• [Work item]: Retype every record that appears below, unchanged.

• [Material provided]:
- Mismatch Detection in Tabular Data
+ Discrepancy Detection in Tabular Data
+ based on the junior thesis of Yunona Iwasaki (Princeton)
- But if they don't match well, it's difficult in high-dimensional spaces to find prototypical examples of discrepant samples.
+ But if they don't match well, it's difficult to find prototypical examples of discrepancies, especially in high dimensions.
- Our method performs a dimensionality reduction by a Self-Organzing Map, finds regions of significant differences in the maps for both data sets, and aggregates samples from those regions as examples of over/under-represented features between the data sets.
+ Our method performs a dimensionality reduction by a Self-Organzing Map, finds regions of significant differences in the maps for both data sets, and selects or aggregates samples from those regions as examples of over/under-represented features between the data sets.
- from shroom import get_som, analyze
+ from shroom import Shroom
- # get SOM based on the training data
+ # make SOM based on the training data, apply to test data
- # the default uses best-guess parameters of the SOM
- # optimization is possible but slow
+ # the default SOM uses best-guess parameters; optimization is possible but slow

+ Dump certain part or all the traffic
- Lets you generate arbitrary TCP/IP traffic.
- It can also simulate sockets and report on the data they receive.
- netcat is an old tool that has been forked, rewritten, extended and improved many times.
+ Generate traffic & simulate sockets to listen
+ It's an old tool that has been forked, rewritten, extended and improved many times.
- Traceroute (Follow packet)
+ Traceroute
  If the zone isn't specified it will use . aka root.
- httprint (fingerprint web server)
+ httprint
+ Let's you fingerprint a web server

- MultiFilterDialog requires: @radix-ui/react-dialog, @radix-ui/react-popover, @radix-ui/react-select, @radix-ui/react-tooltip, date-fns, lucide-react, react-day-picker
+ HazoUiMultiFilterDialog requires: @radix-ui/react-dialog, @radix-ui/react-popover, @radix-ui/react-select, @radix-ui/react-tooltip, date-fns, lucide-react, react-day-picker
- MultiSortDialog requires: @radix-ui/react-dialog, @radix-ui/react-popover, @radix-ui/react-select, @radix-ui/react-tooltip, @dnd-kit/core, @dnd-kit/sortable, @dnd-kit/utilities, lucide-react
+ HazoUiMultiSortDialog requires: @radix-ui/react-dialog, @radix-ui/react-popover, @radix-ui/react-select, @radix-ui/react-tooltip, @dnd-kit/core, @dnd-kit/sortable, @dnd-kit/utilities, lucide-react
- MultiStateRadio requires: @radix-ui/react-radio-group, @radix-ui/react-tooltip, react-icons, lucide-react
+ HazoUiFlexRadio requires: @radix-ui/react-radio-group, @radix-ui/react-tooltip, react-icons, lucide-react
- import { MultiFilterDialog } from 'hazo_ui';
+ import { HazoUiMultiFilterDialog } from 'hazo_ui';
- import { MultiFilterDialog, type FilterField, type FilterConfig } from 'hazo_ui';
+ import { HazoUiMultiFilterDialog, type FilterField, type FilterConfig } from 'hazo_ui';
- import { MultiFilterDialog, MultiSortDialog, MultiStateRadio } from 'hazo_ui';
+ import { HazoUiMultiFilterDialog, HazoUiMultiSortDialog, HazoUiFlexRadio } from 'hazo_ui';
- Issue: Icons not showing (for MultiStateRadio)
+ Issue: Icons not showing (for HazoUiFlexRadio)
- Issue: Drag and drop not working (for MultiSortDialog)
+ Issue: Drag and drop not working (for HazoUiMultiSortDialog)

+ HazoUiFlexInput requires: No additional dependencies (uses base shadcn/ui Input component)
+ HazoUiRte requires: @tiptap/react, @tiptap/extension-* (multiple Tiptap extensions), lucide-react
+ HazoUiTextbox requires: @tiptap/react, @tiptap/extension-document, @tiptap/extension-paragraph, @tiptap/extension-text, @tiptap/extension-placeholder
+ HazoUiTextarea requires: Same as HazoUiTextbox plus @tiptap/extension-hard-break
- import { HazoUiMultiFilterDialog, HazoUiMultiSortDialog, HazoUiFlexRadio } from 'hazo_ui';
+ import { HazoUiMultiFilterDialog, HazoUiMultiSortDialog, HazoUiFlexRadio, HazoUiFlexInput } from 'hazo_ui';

• [Exercise answer]:
- Mismatch Detection in Tabular Data
+ Discrepancy Detection in Tabular Data
+ based on the junior thesis of Yunona Iwasaki (Princeton)
- But if they don't match well, it's difficult in high-dimensional spaces to find prototypical examples of discrepant samples.
+ But if they don't match well, it's difficult to find prototypical examples of discrepancies, especially in high dimensions.
- Our method performs a dimensionality reduction by a Self-Organzing Map, finds regions of significant differences in the maps for both data sets, and aggregates samples from those regions as examples of over/under-represented features between the data sets.
+ Our method performs a dimensionality reduction by a Self-Organzing Map, finds regions of significant differences in the maps for both data sets, and selects or aggregates samples from those regions as examples of over/under-represented features between the data sets.
- from shroom import get_som, analyze
+ from shroom import Shroom
- # get SOM based on the training data
+ # make SOM based on the training data, apply to test data
- # the default uses best-guess parameters of the SOM
- # optimization is possible but slow
+ # the default SOM uses best-guess parameters; optimization is possible but slow

+ Dump certain part or all the traffic
- Lets you generate arbitrary TCP/IP traffic.
- It can also simulate sockets and report on the data they receive.
- netcat is an old tool that has been forked, rewritten, extended and improved many times.
+ Generate traffic & simulate sockets to listen
+ It's an old tool that has been forked, rewritten, extended and improved many times.
- Traceroute (Follow packet)
+ Traceroute
  If the zone isn't specified it will use . aka root.
- httprint (fingerprint web server)
+ httprint
+ Let's you fingerprint a web server

- MultiFilterDialog requires: @radix-ui/react-dialog, @radix-ui/react-popover, @radix-ui/react-select, @radix-ui/react-tooltip, date-fns, lucide-react, react-day-picker
+ HazoUiMultiFilterDialog requires: @radix-ui/react-dialog, @radix-ui/react-popover, @radix-ui/react-select, @radix-ui/react-tooltip, date-fns, lucide-react, react-day-picker
- MultiSortDialog requires: @radix-ui/react-dialog, @radix-ui/react-popover, @radix-ui/react-select, @radix-ui/react-tooltip, @dnd-kit/core, @dnd-kit/sortable, @dnd-kit/utilities, lucide-react
+ HazoUiMultiSortDialog requires: @radix-ui/react-dialog, @radix-ui/react-popover, @radix-ui/react-select, @radix-ui/react-tooltip, @dnd-kit/core, @dnd-kit/sortable, @dnd-kit/utilities, lucide-react
- MultiStateRadio requires: @radix-ui/react-radio-group, @radix-ui/react-tooltip, react-icons, lucide-react
+ HazoUiFlexRadio requires: @radix-ui/react-radio-group, @radix-ui/react-tooltip, react-icons, lucide-react
- import { MultiFilterDialog } from 'hazo_ui';
+ import { HazoUiMultiFilterDialog } from 'hazo_ui';
- import { MultiFilterDialog, type FilterField, type FilterConfig } from 'hazo_ui';
+ import { HazoUiMultiFilterDialog, type FilterField, type FilterConfig } from 'hazo_ui';
- import { MultiFilterDialog, MultiSortDialog, MultiStateRadio } from 'hazo_ui';
+ import { HazoUiMultiFilterDialog, HazoUiMultiSortDialog, HazoUiFlexRadio } from 'hazo_ui';
- Issue: Icons not showing (for MultiStateRadio)
+ Issue: Icons not showing (for HazoUiFlexRadio)
- Issue: Drag and drop not working (for MultiSortDialog)
+ Issue: Drag and drop not working (for HazoUiMultiSortDialog)

+ HazoUiFlexInput requires: No additional dependencies (uses base shadcn/ui Input component)
+ HazoUiRte requires: @tiptap/react, @tiptap/extension-* (multiple Tiptap extensions), lucide-react
+ HazoUiTextbox requires: @tiptap/react, @tiptap/extension-document, @tiptap/extension-paragraph, @tiptap/extension-text, @tiptap/extension-placeholder
+ HazoUiTextarea requires: Same as HazoUiTextbox plus @tiptap/extension-hard-break
- import { HazoUiMultiFilterDialog, HazoUiMultiSortDialog, HazoUiFlexRadio } from 'hazo_ui';
+ import { HazoUiMultiFilterDialog, HazoUiMultiSortDialog, HazoUiFlexRadio, HazoUiFlexInput } from 'hazo_ui';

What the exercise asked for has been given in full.